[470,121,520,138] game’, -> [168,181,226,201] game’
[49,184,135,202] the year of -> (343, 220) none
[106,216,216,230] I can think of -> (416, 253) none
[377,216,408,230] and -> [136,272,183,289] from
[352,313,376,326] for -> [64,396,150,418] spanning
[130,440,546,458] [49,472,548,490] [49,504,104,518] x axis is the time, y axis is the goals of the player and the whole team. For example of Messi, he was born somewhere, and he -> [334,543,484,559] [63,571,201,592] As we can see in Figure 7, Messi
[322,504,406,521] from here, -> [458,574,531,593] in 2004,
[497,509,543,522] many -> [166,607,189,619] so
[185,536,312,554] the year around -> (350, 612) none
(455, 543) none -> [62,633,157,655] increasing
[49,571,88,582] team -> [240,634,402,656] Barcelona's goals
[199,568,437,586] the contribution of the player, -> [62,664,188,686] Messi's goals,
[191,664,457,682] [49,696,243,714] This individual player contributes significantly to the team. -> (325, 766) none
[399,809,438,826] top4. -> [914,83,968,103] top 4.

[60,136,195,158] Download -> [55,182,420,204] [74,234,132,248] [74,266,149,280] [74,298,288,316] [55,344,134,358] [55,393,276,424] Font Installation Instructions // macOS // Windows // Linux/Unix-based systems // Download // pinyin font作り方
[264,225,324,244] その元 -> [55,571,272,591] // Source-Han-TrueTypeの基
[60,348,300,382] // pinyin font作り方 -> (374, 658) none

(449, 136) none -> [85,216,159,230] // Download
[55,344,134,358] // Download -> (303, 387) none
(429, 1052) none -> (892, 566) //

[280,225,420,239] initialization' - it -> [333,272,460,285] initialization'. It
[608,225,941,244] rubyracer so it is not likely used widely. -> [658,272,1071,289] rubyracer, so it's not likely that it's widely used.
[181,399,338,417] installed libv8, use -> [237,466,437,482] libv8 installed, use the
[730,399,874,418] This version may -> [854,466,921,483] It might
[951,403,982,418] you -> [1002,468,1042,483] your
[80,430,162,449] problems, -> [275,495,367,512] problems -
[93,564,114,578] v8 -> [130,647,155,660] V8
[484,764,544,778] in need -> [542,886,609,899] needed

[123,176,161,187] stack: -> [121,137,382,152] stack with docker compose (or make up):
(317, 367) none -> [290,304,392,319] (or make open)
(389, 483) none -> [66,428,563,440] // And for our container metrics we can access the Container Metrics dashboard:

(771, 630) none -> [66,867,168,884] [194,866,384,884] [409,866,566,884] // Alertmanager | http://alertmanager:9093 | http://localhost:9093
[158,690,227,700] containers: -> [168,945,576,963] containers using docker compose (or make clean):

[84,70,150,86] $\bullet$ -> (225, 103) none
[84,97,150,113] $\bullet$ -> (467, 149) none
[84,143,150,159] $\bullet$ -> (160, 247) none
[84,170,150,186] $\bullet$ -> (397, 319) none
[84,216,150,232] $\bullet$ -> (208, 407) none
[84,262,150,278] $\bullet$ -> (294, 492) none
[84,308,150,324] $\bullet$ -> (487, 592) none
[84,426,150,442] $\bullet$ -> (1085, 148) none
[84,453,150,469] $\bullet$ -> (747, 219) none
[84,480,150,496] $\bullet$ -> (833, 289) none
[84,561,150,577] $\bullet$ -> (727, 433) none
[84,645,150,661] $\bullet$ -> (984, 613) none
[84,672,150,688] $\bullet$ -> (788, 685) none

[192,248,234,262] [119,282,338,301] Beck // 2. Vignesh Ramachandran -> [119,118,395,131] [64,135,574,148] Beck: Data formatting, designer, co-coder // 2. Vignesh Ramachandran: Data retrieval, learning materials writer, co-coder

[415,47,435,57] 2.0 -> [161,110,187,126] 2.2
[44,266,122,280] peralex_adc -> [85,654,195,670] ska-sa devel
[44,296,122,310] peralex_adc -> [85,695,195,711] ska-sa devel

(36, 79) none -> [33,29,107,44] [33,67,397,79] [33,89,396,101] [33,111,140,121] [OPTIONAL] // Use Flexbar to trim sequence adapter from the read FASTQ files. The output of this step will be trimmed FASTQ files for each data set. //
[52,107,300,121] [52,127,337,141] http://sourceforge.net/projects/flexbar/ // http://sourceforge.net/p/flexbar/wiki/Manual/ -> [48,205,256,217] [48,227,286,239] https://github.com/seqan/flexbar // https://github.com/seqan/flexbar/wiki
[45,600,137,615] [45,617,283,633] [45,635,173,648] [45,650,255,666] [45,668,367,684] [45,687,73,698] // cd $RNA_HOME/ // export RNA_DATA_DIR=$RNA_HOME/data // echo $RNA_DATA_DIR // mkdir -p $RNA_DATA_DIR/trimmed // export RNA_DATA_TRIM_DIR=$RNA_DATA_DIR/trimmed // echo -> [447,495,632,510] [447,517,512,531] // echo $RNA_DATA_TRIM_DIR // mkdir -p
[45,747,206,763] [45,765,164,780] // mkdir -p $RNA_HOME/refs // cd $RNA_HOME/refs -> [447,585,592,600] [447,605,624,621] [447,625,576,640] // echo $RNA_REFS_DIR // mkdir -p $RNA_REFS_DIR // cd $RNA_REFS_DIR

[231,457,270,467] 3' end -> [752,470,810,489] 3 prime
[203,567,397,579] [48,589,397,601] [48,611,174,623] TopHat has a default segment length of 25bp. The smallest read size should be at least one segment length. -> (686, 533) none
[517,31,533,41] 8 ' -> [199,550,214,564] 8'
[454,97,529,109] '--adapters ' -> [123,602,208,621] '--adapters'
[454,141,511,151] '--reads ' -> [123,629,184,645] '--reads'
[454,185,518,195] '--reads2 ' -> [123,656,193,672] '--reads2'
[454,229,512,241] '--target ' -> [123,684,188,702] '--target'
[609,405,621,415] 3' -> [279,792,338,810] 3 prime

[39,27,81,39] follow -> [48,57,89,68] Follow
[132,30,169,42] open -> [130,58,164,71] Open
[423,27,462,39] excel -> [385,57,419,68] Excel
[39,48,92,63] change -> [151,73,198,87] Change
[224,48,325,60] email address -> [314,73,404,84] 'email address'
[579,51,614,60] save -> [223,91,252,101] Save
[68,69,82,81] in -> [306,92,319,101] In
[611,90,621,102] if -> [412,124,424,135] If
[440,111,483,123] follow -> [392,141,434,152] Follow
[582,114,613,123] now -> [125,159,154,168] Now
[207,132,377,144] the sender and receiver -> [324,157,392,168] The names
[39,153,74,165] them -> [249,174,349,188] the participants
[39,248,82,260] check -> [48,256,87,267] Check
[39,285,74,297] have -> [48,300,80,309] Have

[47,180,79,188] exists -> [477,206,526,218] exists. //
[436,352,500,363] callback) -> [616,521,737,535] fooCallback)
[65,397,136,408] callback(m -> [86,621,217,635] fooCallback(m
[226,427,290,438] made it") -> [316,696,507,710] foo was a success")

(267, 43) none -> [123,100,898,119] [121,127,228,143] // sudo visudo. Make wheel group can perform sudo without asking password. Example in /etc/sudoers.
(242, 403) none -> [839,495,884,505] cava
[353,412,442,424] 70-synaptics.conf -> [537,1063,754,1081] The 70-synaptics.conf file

### Your assignment
Show each line in the entries that holds the string "open".

### Solution for this exercise
(317, 367) none -> [290,304,392,319] (or make open)
[132,30,169,42] open -> [130,58,164,71] Open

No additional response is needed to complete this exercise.